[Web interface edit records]
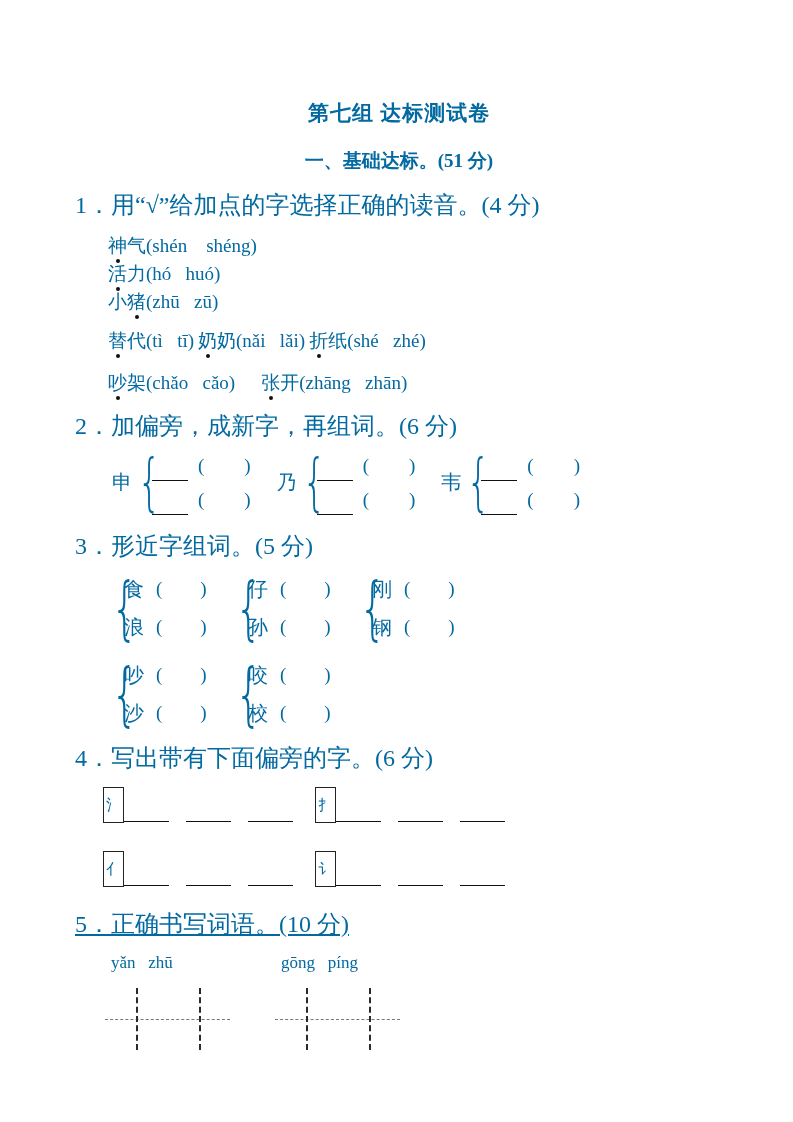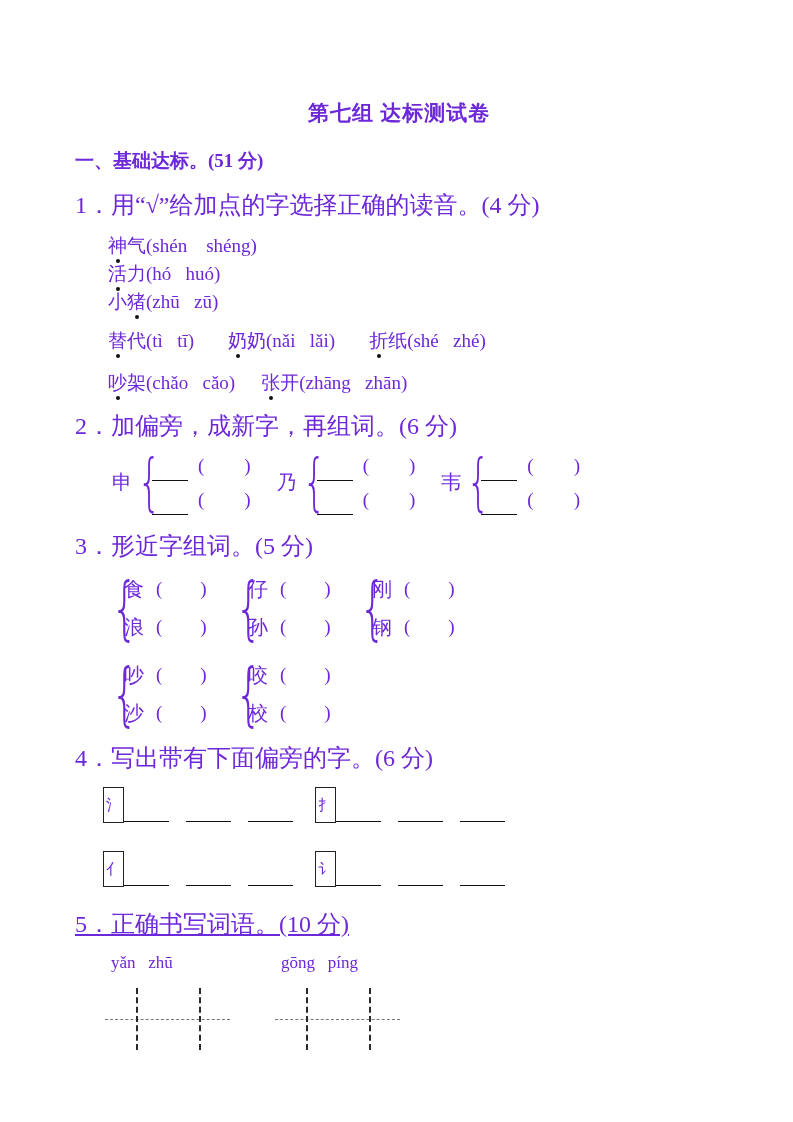--- a/index.html
+++ b/index.html
@@ -6,7 +6,7 @@
   html,body { background:#e8e8e8; }
   .page {
     width:793px; height:1122px; background:#ffffff; margin:0 auto;
-    font-family:"Liberation Serif","DejaVu Serif",serif; color:#6d28d9;
+    font-family:"Liberation Serif","DejaVu Serif",serif; color:#0369a1;
     padding:100px 70px 0 75px; overflow:hidden; position:relative;
   }
   .title { text-align:center; font-size:21px; font-weight:bold; line-height:26px; letter-spacing:1px; }

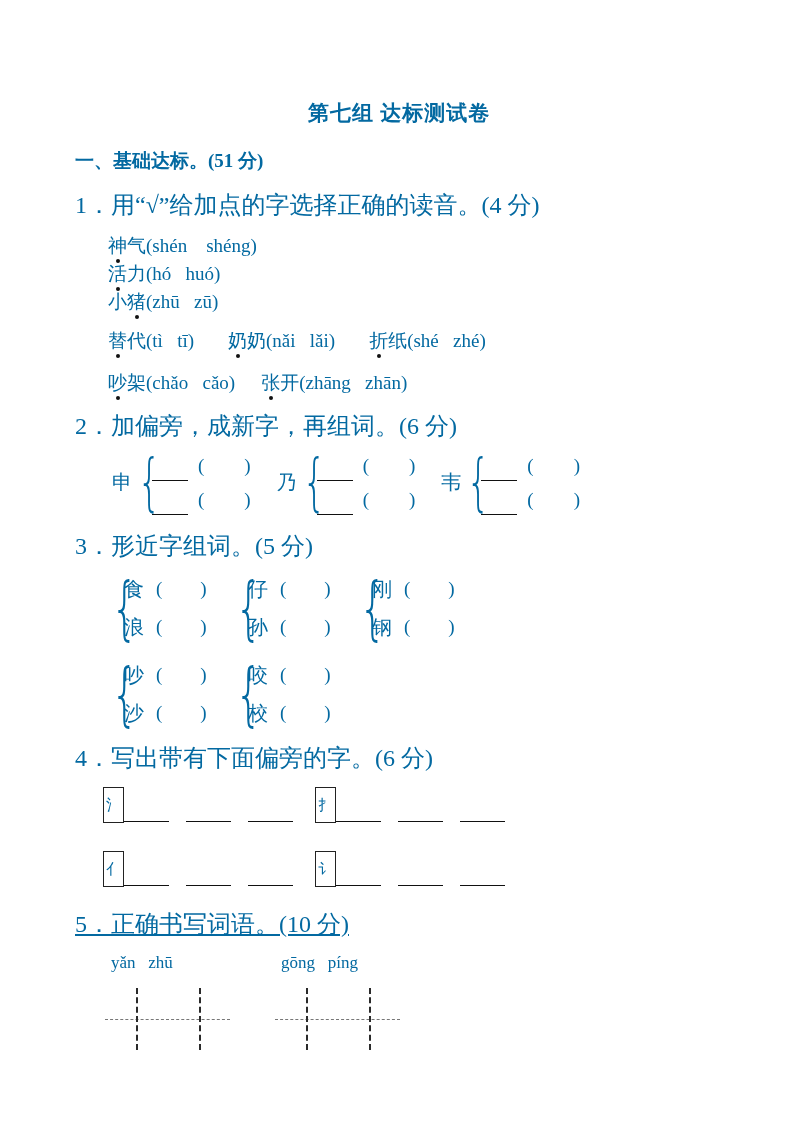--- a/index.html
+++ b/index.html
@@ -10,7 +10,7 @@
     padding:100px 70px 0 75px; overflow:hidden; position:relative;
   }
   .title { text-align:center; font-size:21px; font-weight:bold; line-height:26px; letter-spacing:1px; }
-  .sec-heading { margin-top:22px; font-size:19px; font-weight:bold; line-height:26px; }
+  .sec-heading { margin-top:22px; font-size:19px; font-weight:bold; line-height:26px;text-align:center; }
   .q-title { font-size:24px; line-height:26px; font-weight:500; }
   .qt1 { margin-top:18px; } .qt2 { margin-top:16px; } .qt3 { margin-top:18px; }
   .qt4 { margin-top:14px; } .qt5 { margin-top:24px;text-decoration:underline; }

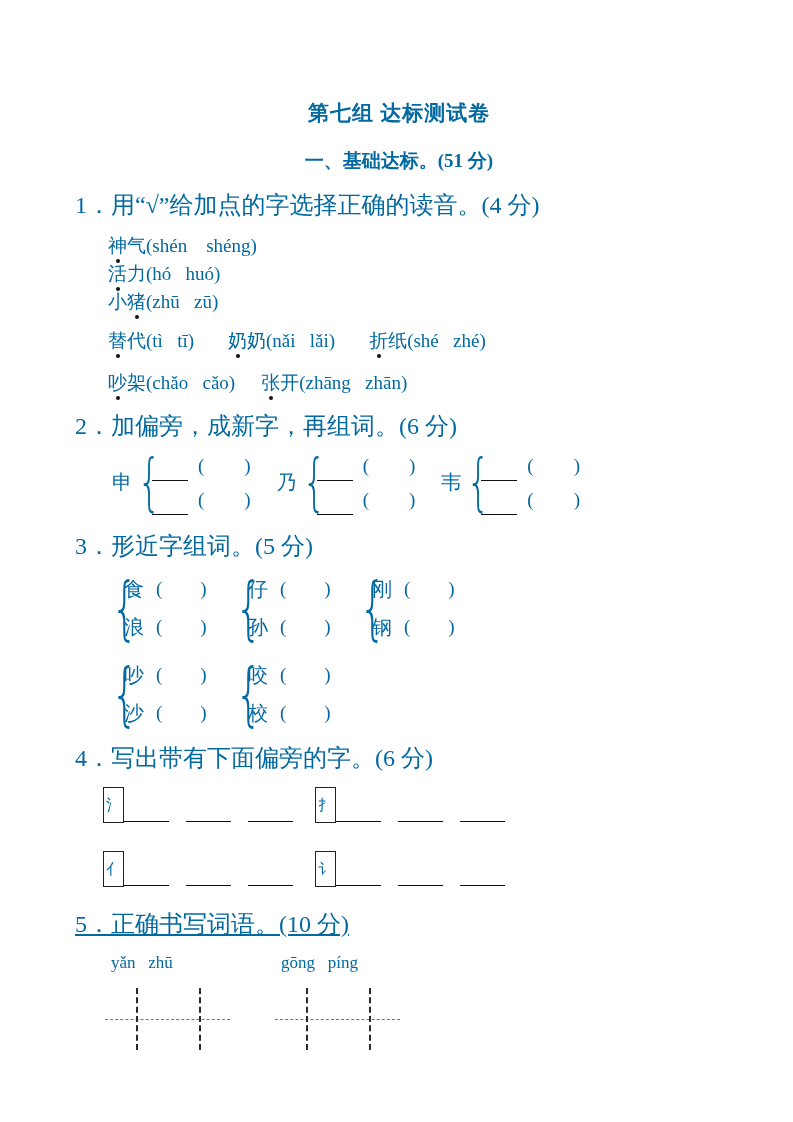--- a/index.html
+++ b/index.html
@@ -17,7 +17,7 @@
 
   
   .q1-line { display:flex; padding-left:33px; margin-top:14px; font-size:19px; line-height:28px; }
-  .q1-l1 { column-gap:52px;flex-direction:column; } .q1-l2 { column-gap:34px;margin-top:11px; } .q1-l3 { column-gap:26px; }
+  .q1-l1 { column-gap:52px;flex-direction:column; } .q1-l2 { column-gap:4px;margin-top:11px; } .q1-l3 { column-gap:26px; }
   .q1-item { white-space:nowrap; }
   .ch { position:relative; display:inline-block; }
   .ch.dotted::after {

TASK DIRECTIONS: All lines of the records above with the word "family" in them are to be copied.

RESULT OF THE EXERCISE:
-    font-family:"Liberation Serif","DejaVu Serif",serif; color:#6d28d9;
+    font-family:"Liberation Serif","DejaVu Serif",serif; color:#0369a1;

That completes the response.